Backbone y Eidos Interactive nos invitan a sumergirnos en el hilarante mundo de la ciencia loca donde todo tipo de aberraciones imaginables se dan cita para uno de los mayores entretenimientos que puede ofrecer el mundo de los videojuegos: repartir sopapos.

Monster Lab - Análisis

Por todos es sabido que, en el ciclo de vida de Wii, muchos se han subido al carro de lo fácil a la hora de desarrollar juegos. Ciertamente, casi todos los títulos usan el sensor del Wiimando para alguna cosa, aunque sea como puntero, o para realizar algunas acciones básicas que podrían desempeñar otros botones; por no hablar, claro está, de explotar el potencial de la máquina en lo que a nivel técnico se refiere. Afortunadamente también sabemos que de vez en cuando algunas desarrolladoras ven a Wii como algo más que una máquina para hacer dinero, y ven en sus características específicas la vía perfecta para crear un producto original y fresco. Por ese camino es por el que parece que Backbone Studios y Eidos Interactive han  querido ir con este Monster Lab, un título donde se intentan aunar las bondades que puede ofrecer Wii sin necesidad de caer en tópicos jugables.

Así pues, bienvenidos al Castillo de la Ciencia Loca, lugar de inicio de nuestra peculiar aventura, donde conoceremos al maestro de la ciencia mecánica, el Profesor Sinfusibles, que en ese mismo momento se encuentra con un pequeño problema.

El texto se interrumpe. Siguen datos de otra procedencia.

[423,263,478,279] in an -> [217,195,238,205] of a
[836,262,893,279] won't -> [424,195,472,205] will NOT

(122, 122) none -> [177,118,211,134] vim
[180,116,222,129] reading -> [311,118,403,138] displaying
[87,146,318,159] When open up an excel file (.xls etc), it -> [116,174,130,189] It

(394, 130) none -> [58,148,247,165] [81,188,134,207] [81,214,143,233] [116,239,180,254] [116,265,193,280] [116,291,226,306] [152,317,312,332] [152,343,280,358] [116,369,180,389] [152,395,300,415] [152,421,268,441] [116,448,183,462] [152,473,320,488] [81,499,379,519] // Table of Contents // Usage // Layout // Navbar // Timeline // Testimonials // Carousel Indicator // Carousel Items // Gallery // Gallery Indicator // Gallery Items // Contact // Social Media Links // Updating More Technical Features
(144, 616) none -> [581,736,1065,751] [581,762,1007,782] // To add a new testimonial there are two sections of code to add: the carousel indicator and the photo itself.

Una legión de monstruos está asolando el vecino Condado Adoquinado, y su alcalde, el señor Neidervoten, ha llamado al castillo pidiendo ayuda para solucionar la situación. Pero el profesor Sinfusibles anda algo ocupado, así que nos prestará una de sus creaciones para limpiar el condado de escoria, y de paso, introducirnos en la mecánica de los combates entre monstruos, el pilar principal del juego. Tras esta pequeña misión nos adentraremos en una trama en la que hordas de aberraciones contranatura creadas por el malvado Barón Marti inundarán diferentes localizaciones en las cuales tendremos mucho que luchar y explorar para tener el mejor monstruo de todos y así acabar con esta amenaza.

 


 

La mecánica de juego que ofrece Monster Lab es bastante sencilla al contrario de lo que la gente pueda pensar; y aun así consigue ser bastante satisfactoria. La exploración de las diferentes localizaciones se llevará a cabo mediante un mapa por el cual nos moveremos como si de un tablero al más puro estilo Mario Party se tratara. Por este tablero deambularán monstruos que, en el caso de que se nos cruzaran en el camino, nos atacarán. Además, encontraremos diferentes pruebas  diseminadas a lo largo de todo el escenario en las cuáles podremos conseguir ingredientes y objetos con los que crear partes para nuestras futuras abominaciones.

Las luchas tienen lugar mediante el clásico sistema de turnos, y es aquí donde Monster Lab ofrece un amplio abanico de posibilidades. Cada monstruo estará dividido en 5 partes, a saber: cabeza, torso, brazo izquierdo, brazo derecho y piernas. Si logramos destruir el torso de la criatura, habremos ganado (obviamente, si destruyen el de la nuestra, nos mandarán a criar malvas). A su vez, estas partes pueden estar formadas por lo que podríamos denominar la tríada de las ciencias: mecánica, biología y alquimia. Las partes mecánicas son fuertes contra las biológicas, éstas contra las alquímicas, que a su vez, son efectivas contra las mecánicas. Esta sencilla idea da al título una enorme profundidad, puesto que aunque nos encontraremos con una gran cantidad de monstruos con partes que sabremos identificar casi al momento, será muy rara la vez que nos enfrentemos a dos iguales dentro del juego.